BEGIN MATERIAL SHOWN

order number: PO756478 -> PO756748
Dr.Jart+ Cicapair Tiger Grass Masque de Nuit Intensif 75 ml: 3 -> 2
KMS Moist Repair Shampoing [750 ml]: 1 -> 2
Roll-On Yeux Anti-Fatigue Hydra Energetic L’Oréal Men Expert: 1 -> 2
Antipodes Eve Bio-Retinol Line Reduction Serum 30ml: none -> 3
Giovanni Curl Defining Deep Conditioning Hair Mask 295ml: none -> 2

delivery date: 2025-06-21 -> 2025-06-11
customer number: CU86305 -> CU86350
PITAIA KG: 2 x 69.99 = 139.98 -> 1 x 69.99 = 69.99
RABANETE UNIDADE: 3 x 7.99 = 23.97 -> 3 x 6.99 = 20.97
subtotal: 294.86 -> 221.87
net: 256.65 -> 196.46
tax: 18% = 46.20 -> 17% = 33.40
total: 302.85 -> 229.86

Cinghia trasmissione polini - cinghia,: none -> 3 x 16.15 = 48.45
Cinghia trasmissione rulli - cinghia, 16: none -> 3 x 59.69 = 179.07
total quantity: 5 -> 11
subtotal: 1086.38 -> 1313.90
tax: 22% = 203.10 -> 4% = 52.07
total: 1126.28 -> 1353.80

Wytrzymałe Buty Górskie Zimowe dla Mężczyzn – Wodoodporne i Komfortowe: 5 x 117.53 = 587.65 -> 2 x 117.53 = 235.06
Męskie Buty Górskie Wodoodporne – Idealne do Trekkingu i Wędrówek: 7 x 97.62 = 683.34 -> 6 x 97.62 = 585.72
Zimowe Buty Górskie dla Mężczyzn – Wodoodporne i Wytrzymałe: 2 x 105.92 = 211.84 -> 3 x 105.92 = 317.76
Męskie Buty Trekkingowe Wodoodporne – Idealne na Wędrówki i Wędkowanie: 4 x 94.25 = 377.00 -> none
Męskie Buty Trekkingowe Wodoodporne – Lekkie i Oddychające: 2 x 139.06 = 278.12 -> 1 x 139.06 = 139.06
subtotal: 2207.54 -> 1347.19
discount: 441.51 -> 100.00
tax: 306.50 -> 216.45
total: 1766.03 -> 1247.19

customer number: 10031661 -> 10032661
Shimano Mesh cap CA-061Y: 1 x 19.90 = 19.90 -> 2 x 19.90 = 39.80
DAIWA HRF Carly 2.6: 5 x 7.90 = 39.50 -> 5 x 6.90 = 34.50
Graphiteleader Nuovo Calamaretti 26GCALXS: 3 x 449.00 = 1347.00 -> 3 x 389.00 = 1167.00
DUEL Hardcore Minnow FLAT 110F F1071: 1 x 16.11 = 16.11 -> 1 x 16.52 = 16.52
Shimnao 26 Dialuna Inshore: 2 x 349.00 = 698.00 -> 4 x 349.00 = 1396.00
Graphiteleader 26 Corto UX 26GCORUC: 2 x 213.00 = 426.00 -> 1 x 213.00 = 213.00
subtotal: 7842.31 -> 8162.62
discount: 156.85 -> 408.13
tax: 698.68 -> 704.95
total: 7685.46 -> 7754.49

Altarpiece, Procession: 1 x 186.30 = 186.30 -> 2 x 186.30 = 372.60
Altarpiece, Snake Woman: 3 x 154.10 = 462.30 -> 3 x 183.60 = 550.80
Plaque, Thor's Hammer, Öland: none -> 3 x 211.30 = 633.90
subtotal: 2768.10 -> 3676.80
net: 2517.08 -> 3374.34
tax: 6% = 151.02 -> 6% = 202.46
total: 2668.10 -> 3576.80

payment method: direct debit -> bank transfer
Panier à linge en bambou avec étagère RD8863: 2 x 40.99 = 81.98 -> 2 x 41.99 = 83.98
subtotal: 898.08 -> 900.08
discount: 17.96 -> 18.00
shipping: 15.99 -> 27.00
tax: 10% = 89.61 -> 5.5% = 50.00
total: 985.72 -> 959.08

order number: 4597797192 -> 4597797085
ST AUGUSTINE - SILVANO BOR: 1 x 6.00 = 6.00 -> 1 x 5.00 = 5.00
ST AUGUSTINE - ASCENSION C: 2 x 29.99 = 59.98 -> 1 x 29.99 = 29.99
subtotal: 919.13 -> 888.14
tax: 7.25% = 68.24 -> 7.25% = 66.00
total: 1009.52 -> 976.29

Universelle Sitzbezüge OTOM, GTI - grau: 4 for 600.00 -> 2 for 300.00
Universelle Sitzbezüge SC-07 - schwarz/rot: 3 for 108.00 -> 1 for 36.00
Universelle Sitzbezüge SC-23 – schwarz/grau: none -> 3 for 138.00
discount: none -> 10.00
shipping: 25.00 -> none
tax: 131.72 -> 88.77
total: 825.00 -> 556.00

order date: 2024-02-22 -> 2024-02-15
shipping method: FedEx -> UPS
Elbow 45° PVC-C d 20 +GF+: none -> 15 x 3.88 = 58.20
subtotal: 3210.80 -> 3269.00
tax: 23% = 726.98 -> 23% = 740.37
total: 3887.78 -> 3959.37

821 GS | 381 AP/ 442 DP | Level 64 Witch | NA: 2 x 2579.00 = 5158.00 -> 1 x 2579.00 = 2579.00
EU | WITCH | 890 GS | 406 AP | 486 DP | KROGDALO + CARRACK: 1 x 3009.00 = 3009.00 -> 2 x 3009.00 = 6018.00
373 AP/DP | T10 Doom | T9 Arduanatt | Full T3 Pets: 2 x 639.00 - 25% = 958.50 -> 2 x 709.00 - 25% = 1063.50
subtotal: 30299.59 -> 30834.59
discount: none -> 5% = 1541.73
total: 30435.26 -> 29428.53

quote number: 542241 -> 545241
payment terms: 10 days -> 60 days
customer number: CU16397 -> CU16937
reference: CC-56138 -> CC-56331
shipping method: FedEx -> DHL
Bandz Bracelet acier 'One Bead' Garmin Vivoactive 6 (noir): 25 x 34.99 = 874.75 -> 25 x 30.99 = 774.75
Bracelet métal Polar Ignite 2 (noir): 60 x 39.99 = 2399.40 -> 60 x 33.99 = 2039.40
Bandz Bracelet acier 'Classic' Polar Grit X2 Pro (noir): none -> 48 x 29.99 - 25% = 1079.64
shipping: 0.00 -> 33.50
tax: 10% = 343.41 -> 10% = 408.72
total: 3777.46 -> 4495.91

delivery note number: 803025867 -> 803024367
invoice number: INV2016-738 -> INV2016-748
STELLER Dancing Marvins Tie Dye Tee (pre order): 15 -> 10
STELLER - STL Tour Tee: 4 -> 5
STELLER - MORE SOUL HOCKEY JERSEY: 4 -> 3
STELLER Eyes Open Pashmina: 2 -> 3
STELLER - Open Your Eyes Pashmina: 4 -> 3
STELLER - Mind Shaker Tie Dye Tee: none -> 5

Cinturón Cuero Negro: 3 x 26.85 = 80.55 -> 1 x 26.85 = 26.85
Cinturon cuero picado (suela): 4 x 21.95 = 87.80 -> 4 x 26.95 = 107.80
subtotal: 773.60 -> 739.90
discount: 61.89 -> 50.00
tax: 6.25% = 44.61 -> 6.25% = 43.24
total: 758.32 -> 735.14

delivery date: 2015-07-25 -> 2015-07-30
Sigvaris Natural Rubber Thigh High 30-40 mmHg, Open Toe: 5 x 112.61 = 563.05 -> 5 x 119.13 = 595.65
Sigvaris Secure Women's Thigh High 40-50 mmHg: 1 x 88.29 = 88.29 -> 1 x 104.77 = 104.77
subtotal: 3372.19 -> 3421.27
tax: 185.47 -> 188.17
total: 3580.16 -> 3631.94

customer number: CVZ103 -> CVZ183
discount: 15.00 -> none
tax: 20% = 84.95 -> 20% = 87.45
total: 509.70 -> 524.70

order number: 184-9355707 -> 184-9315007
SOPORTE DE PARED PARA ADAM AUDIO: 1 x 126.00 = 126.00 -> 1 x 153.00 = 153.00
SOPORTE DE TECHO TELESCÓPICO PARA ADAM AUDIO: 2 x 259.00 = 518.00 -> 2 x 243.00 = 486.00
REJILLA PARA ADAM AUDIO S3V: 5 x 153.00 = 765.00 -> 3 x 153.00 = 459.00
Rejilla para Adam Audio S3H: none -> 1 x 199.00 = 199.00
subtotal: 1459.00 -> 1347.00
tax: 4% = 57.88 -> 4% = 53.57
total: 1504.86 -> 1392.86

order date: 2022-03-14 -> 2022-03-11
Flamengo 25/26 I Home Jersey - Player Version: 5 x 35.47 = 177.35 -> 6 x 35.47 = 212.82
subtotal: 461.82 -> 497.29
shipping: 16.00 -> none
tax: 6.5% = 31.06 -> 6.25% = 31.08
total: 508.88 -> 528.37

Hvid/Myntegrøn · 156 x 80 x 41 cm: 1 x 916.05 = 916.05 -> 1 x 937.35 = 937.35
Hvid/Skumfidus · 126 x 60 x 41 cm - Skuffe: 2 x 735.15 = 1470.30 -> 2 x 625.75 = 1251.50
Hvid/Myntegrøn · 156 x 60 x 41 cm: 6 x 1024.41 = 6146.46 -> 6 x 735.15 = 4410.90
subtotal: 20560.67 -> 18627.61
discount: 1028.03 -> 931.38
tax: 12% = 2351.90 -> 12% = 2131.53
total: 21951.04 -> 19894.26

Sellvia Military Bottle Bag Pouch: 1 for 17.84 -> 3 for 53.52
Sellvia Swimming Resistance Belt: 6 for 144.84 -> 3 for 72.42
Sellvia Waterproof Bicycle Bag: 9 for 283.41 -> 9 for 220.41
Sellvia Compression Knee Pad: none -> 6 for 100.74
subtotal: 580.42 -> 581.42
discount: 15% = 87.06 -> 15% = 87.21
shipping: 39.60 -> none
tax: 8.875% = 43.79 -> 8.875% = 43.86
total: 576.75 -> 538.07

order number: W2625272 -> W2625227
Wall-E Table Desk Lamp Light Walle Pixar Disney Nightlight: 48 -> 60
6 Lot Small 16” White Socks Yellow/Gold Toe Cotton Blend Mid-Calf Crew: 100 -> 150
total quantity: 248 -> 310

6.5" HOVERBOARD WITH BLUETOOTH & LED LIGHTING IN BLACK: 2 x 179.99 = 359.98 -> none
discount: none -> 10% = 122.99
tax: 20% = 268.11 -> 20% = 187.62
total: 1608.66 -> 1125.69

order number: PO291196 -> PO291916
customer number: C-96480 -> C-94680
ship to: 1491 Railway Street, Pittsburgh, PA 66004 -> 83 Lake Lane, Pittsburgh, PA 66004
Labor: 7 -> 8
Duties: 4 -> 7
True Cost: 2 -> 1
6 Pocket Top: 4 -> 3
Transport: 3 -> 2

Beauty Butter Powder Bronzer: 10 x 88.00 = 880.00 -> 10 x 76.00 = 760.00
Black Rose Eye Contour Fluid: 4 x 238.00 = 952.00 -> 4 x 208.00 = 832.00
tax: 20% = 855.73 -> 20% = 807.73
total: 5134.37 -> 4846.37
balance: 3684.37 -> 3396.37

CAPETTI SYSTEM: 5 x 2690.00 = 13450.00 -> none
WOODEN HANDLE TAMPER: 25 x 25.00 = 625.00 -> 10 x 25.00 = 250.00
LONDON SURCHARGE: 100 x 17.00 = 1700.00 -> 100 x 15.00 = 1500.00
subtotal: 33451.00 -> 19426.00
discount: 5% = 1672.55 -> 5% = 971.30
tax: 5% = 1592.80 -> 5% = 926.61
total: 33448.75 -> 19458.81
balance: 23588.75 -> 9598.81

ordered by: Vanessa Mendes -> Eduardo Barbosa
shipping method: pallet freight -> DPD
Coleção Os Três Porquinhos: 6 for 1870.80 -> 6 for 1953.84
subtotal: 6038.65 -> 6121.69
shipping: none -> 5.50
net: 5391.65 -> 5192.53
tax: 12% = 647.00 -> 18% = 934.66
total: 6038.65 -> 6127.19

END MATERIAL SHOWN

EXERCISE PROMPT: Give only a number: how many lines of the data hold the string "Trekkingowe"?

RESPONSE: 2